Advertisements, people, links, ideas, propaganda, and products that you are shown are those that you are most likely to click, be interested in, or buy. Web 3.0 can even utilize the data from people you know to help it understand your interests even better. While this sounds very sheisty, there are several features that can assist us as well. Knowing your geographical location, connected applications such as Google’s search can help you find doctors, lawyers, or family getaways near you. With some basic information on your origins, applications such as MySpace and Facebook can reconnect you with long lost friends or members of your family tree.
I don’t think it’s any surprise that the youngest generations were among the first to jump into social media platforms. Sometimes ignorance is bliss. With identity theft sitting on the top of the charts today as a world crisis, after years of receiving junk mail, after taking more falls than most of us can count, and stemming from a more private and semi-secretive culture looking out for family interests, it’s no wonder why older generations are much slower and more cautious easing into online persona publishing than many of their children and their children’s children.
The newest generations have been trained early to understand common application user interface design and easily cruise their way through multitudes of connected applications. They rely on networked technology to communicate on major and minor scales. New generations friend and de-friend with meaning as well as maintain social circles, rumors, likes, and dislikes all online. Protecting your child from the risks of the Internet now presents the new issue of raising an anti-social child. In schools, being connected is now considered the norm.
If a child is disconnected in a public school, they’re asking mom and dad for a cell phone and an e-mail address, because they want to be accepted and they need to be in the know. They want to stop getting taunted every time they have to give the dreaded “I don’t have an e-mail address.” response to their peers, and they need to be able to stay up to speed on school publications as more schools make more moves to paperless delivery systems. No child is going to regularly dig through the school website for the latest information in an age where sometimes hundreds of micro information feeds are delivered to them daily.
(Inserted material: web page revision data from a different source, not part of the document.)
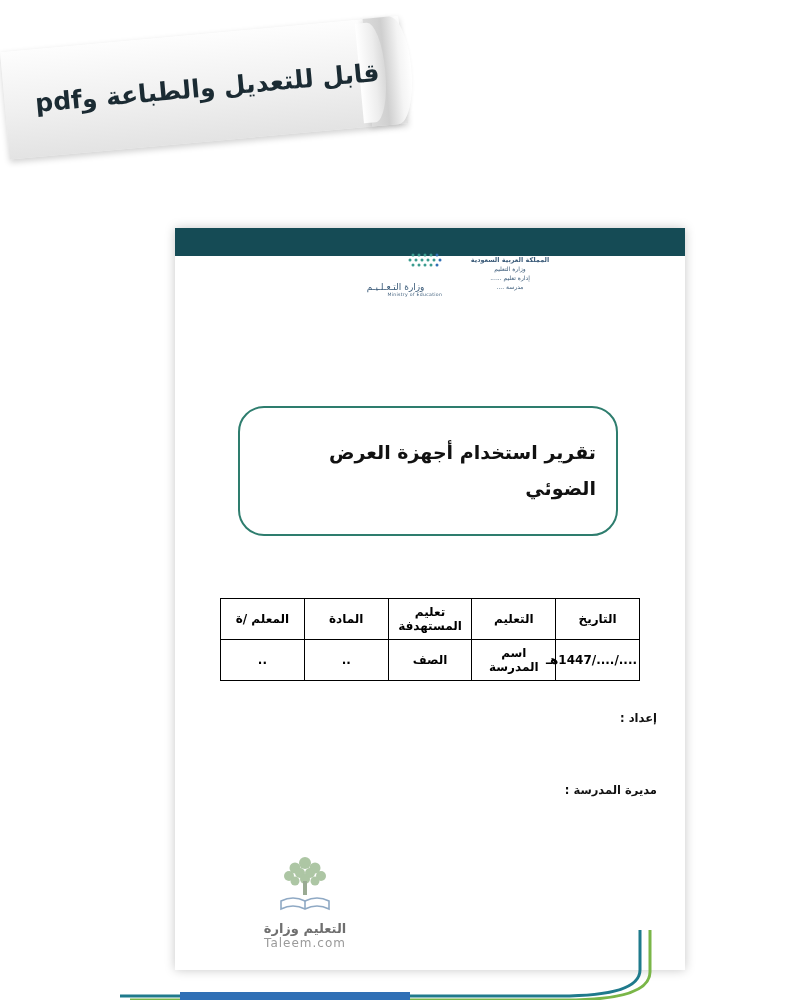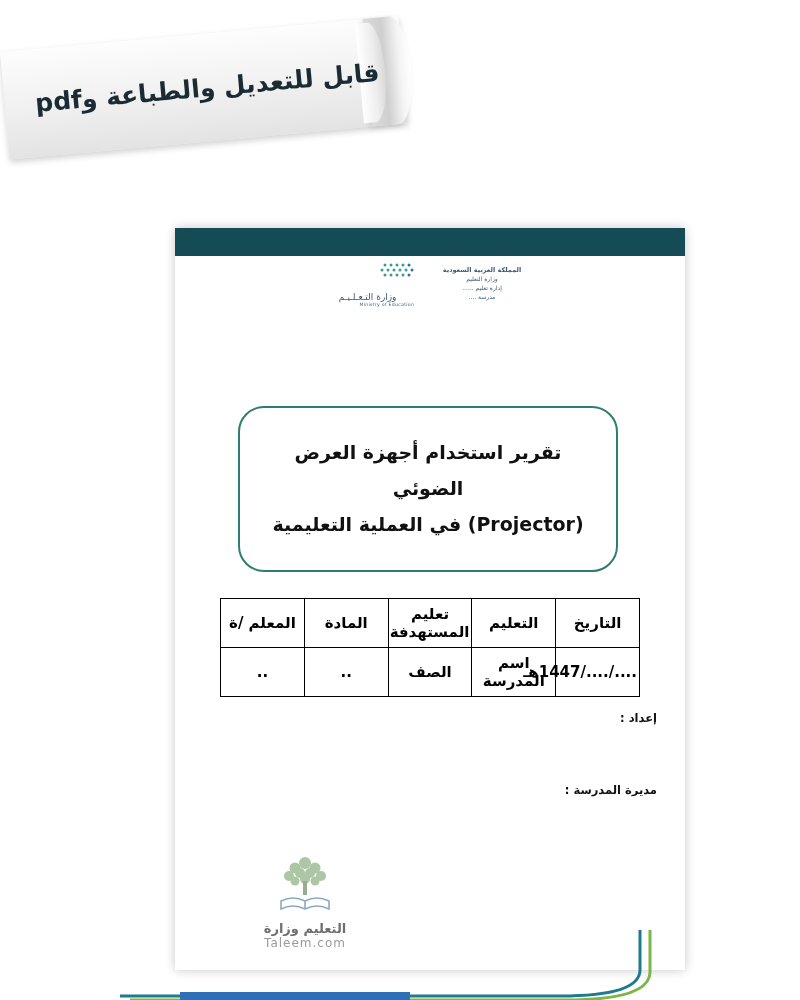--- a/index.html
+++ b/index.html
@@ -89,7 +89,7 @@
   
   .logo-wrap {
     position: absolute;
-    top: 34px;
+    top: 24px;
     left: 0;
     width: 100%;
     display: flex;
@@ -97,6 +97,7 @@
     align-items: flex-start;
     gap: 8px;
     direction: rtl;
+    padding-left: 28px;
   }
   .logo-text-col {
     text-align: center;

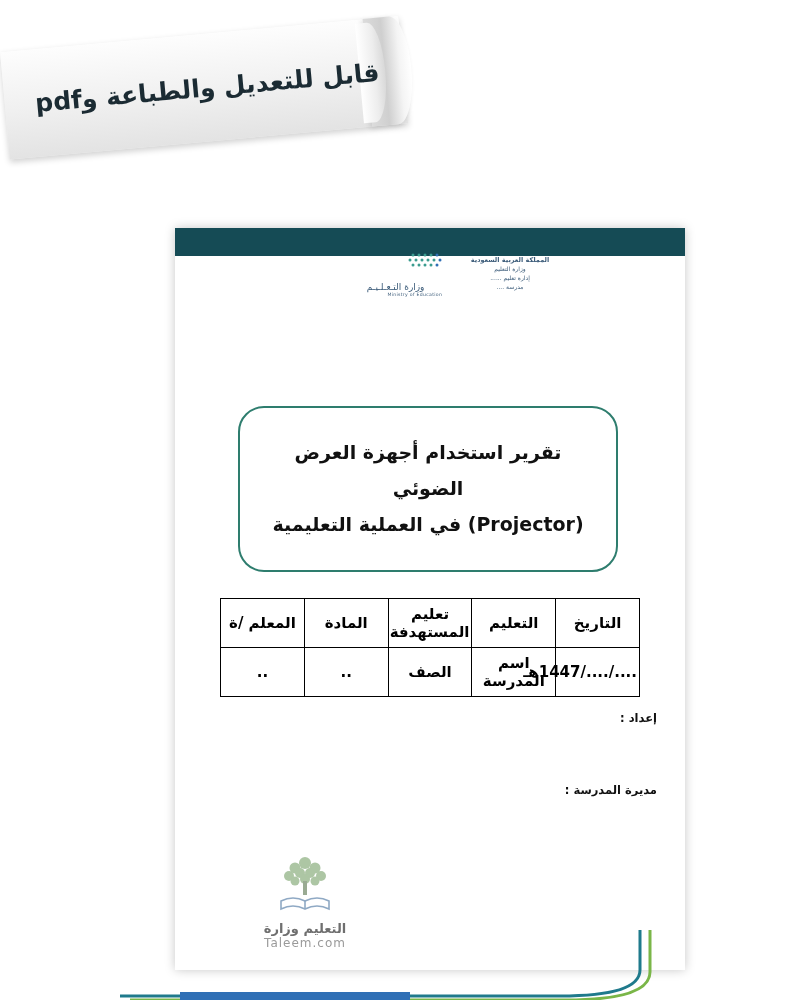--- a/index.html
+++ b/index.html
@@ -123,7 +123,6 @@
     box-sizing: border-box;
     border: 2px solid #2e7d6e;
     border-radius: 26px;
-    text-align: center;
     direction: rtl;
   }
   .title-line {

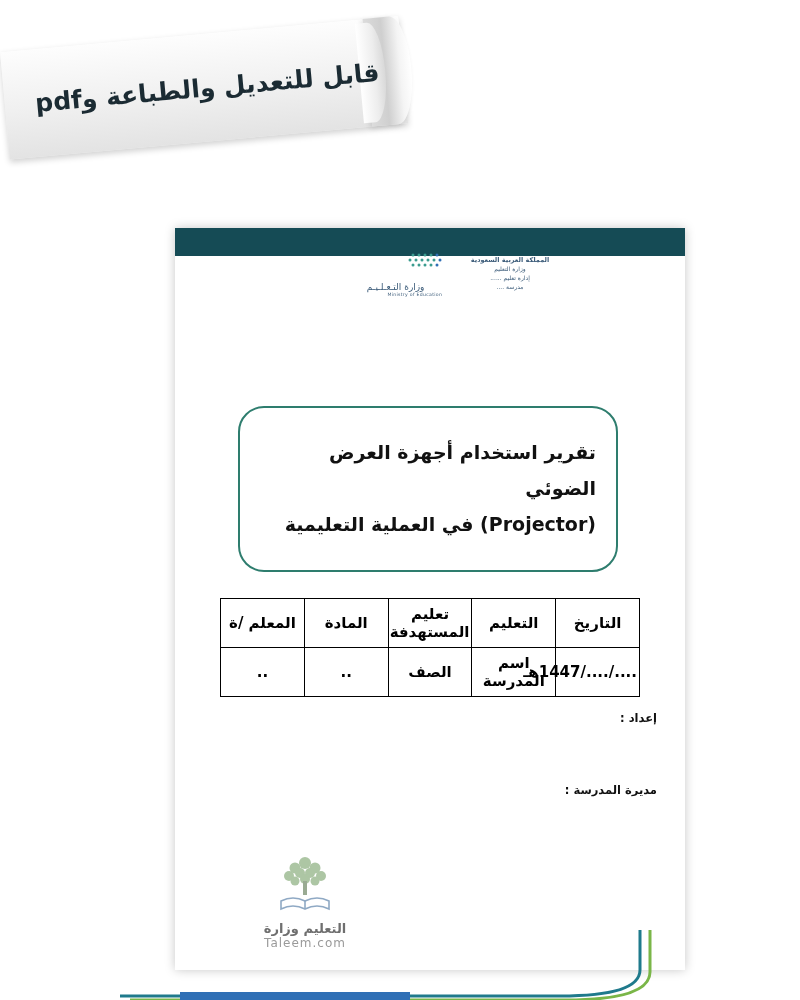--- a/index.html
+++ b/index.html
@@ -248,7 +248,6 @@
 
   <div class="title-card">
     <div class="title-line">تقرير استخدام أجهزة العرض الضوئي</div>
-    <div class="title-line">(Projector) في العملية التعليمية</div>
   </div>
 
   <table class="info-table">

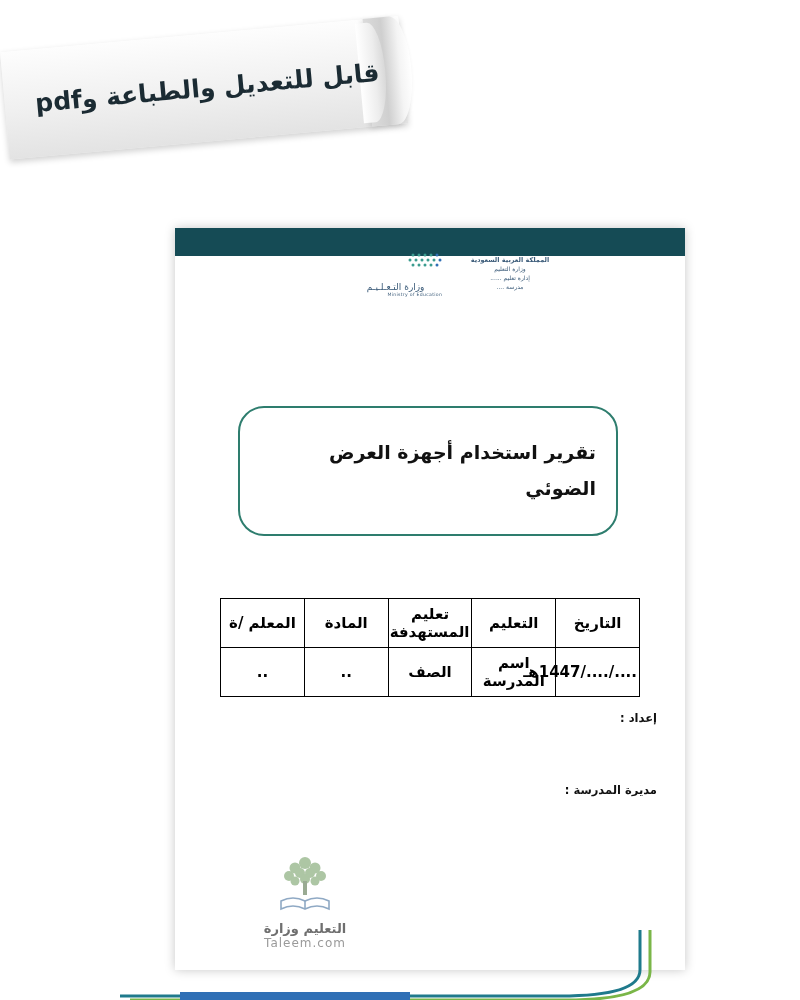--- a/index.html
+++ b/index.html
@@ -145,7 +145,7 @@
   .info-table th, .info-table td {
     border: 1px solid #000000;
     text-align: center;
-    font-size: 15px;
+    font-size: 12px;
     color: #000;
     height: 22px;
     padding: 6px 2px;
Latest generations are so unable to disconnect themselves from the social collective that it causes magnitudes of anguish when they are forcibly disconnected. Not knowing what to do, they become naked and frustrated in anticipation for the moment they can rejoin the collective. Heaven forbid they try their Twitter attention spans on a board game.
We now have the single largest method of societal corruption and the most efficient system for world unity only a few generations away from being fully grown. As the greatest swiss army knife that ever was or that may ever be, the single greatest collaborative database of human knowledge, and a gargantuan platform for corruption and misinformation, we are being forced to change the way we think about the Internet.
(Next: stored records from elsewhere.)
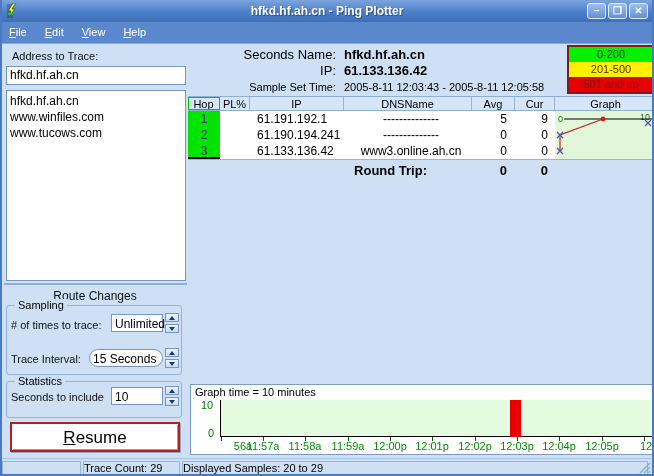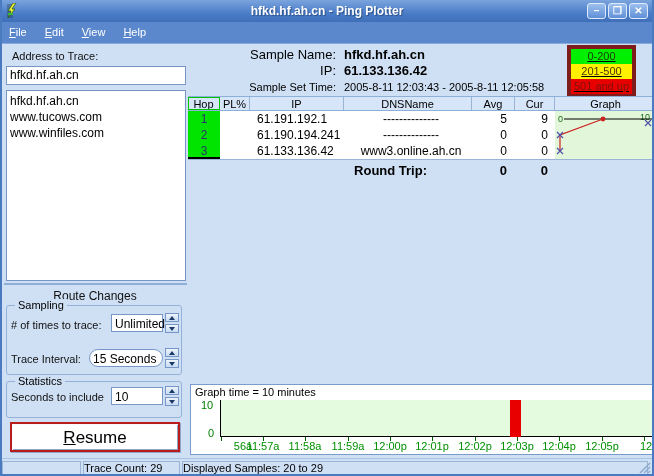--- a/index.html
+++ b/index.html
@@ -171,7 +171,7 @@
 
   <div class="resume-btn fl">Resume</div>
 
-  <div class="info-label big" style="top:47px;">Sample Name:</div>
+  <div class="info-label big" style="top:47px;">Seconds Name:</div>
   <div class="info-value big bold" style="top:47px;">hfkd.hf.ah.cn</div>
   <div class="info-label big" style="top:63px;">IP:</div>
   <div class="info-value big bold" style="top:63px;">61.133.136.42</div>

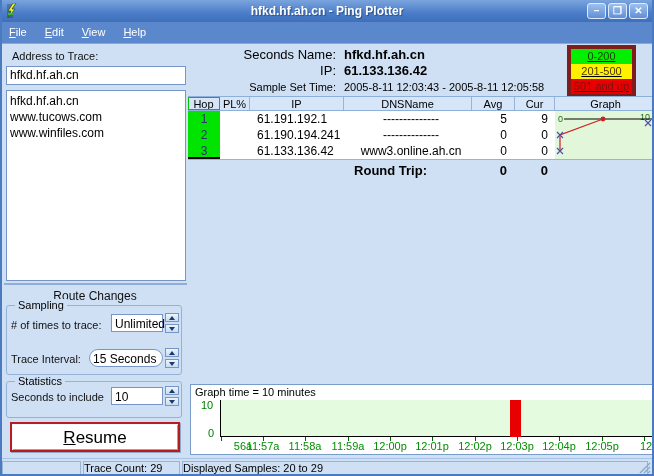--- a/index.html
+++ b/index.html
@@ -48,7 +48,7 @@
   .info-value { position:absolute; left:342px; }
   .big { font-size:13px; }
   .bold { font-weight:bold; }
-  .legend { position:absolute; left:565px; top:45px; width:69px; border:4px solid #7f1d1d;text-decoration:underline; }
+  .legend { position:absolute; left:565px; top:45px; width:88px; border:2px solid #7f1d1d; }
   .legend-row { height:15px; line-height:15px; text-align:center; font-size:11px; }
   .legend-green { background:#00f000; color:#1a3a00; }
   .legend-yellow { background:#fff000; color:#4a3a00; }

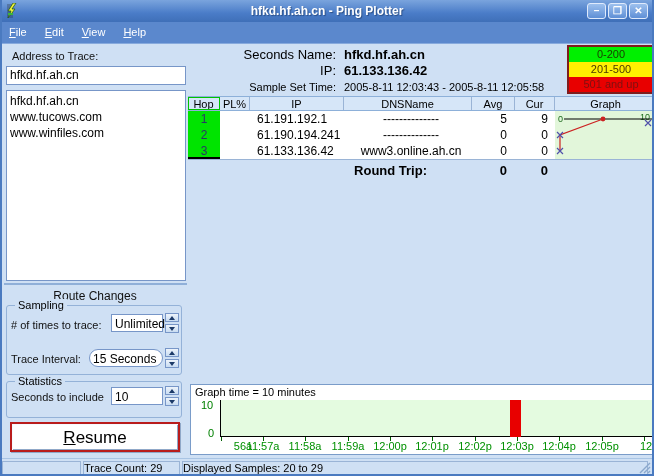--- a/index.html
+++ b/index.html
@@ -125,8 +125,8 @@
   <div class="text-input" style="left:4px; top:66px; width:180px; height:19px; font-size:12px;">hfkd.hf.ah.cn</div>
   <div class="listbox" style="left:4px; top:90px; width:180px; height:191px;">
     <div class="list-item">hfkd.hf.ah.cn</div>
+    <div class="list-item">www.winfiles.com</div>
     <div class="list-item">www.tucows.com</div>
-    <div class="list-item">www.winfiles.com</div>
   </div>
   <div class="splitter"></div>
   <div class="label" style="position:absolute; left:0; top:289px; width:186px; text-align:center; font-size:12px;">Route Changes</div>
For now, everything is still young, and there’s nothing more interesting to me than watching this new world develop. Seeing how people are easily led from one page to another as if they were ordered and bound in a book, watching those who think they are digging diligently be easily fooled into looking at the same side of the same coin dressed in different outfits and presented in indirect ways, and understanding how heavily newer generations have come to rely on the Internet are all observations of only recent developments. Imagine the future.